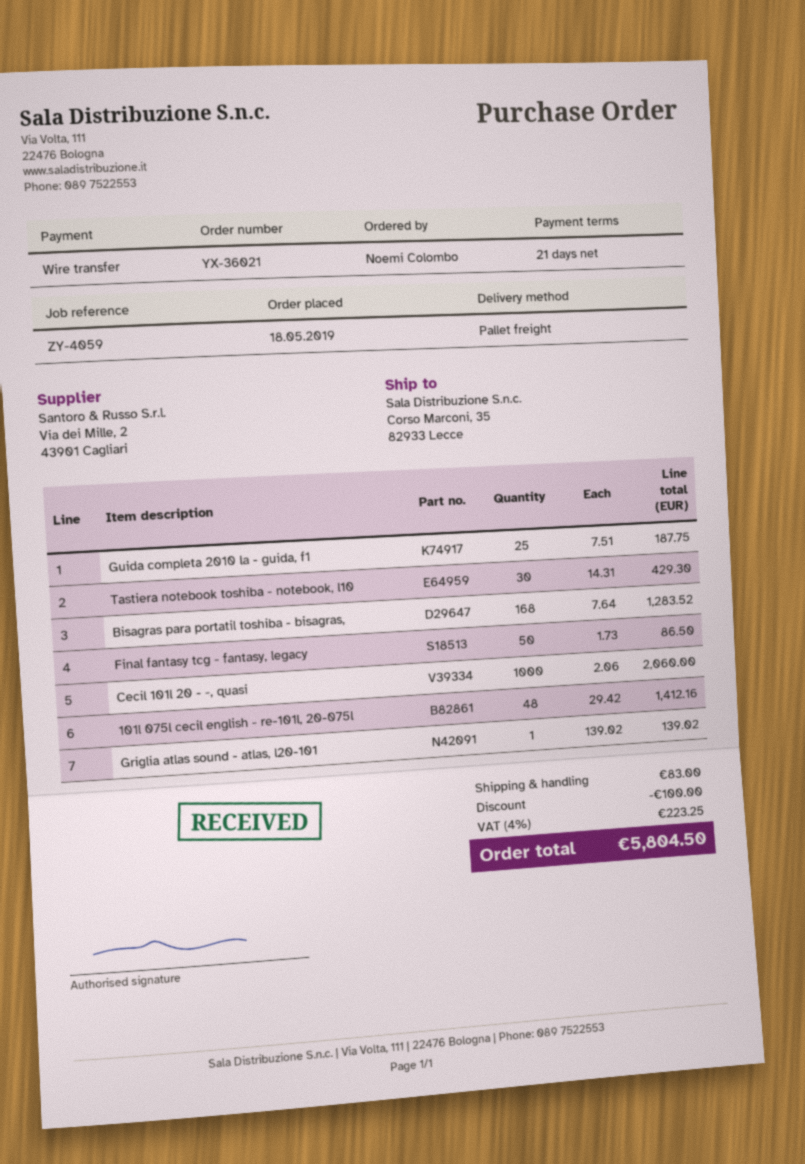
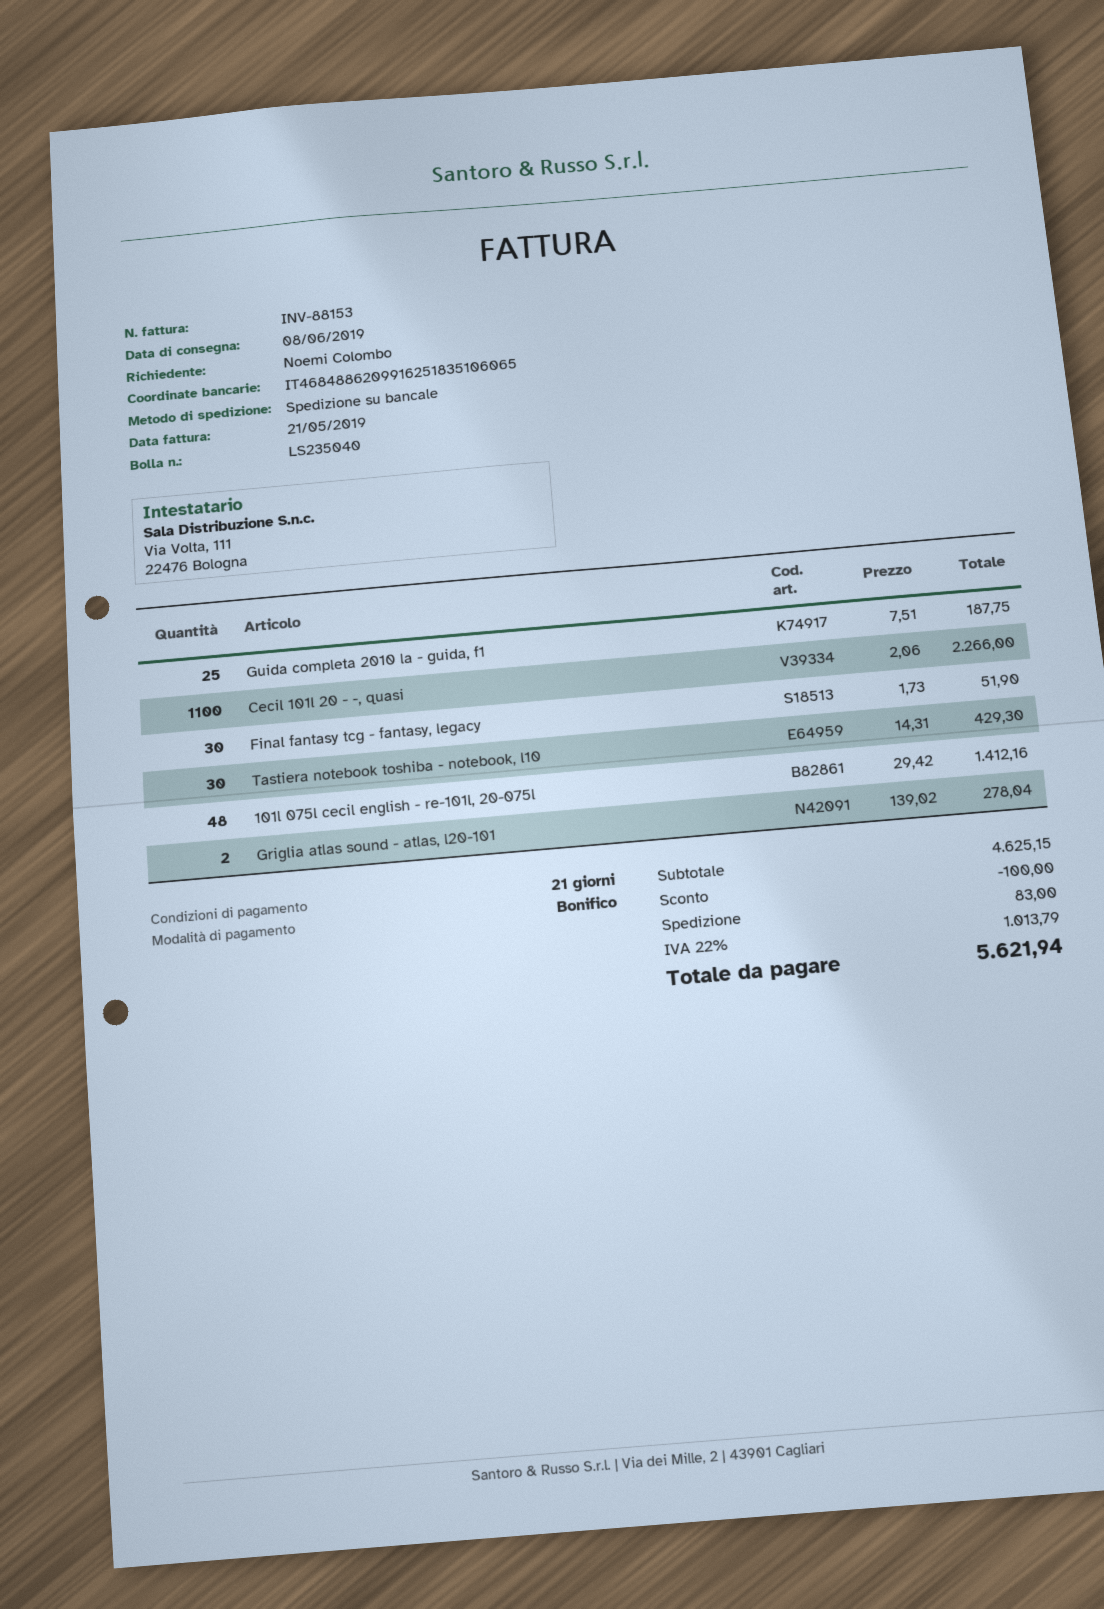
Bisagras para portatil toshiba - bisagras,: 168 x 7.64 = 1283.52 -> none
Final fantasy tcg - fantasy, legacy: 50 x 1.73 = 86.50 -> 30 x 1.73 = 51.90
Cecil 101l 20 - -, quasi: 1000 x 2.06 = 2060.00 -> 1100 x 2.06 = 2266.00
Griglia atlas sound - atlas, l20-101: 1 x 139.02 = 139.02 -> 2 x 139.02 = 278.04
tax: 4% = 223.25 -> 22% = 1013.79
total: 5804.50 -> 5621.94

Task details
Copy exactly the line that contains "Cecil 101l 20" and every line after it, up to and including the last line of the records.

Problem solution
Cecil 101l 20 - -, quasi: 1000 x 2.06 = 2060.00 -> 1100 x 2.06 = 2266.00
Griglia atlas sound - atlas, l20-101: 1 x 139.02 = 139.02 -> 2 x 139.02 = 278.04
tax: 4% = 223.25 -> 22% = 1013.79
total: 5804.50 -> 5621.94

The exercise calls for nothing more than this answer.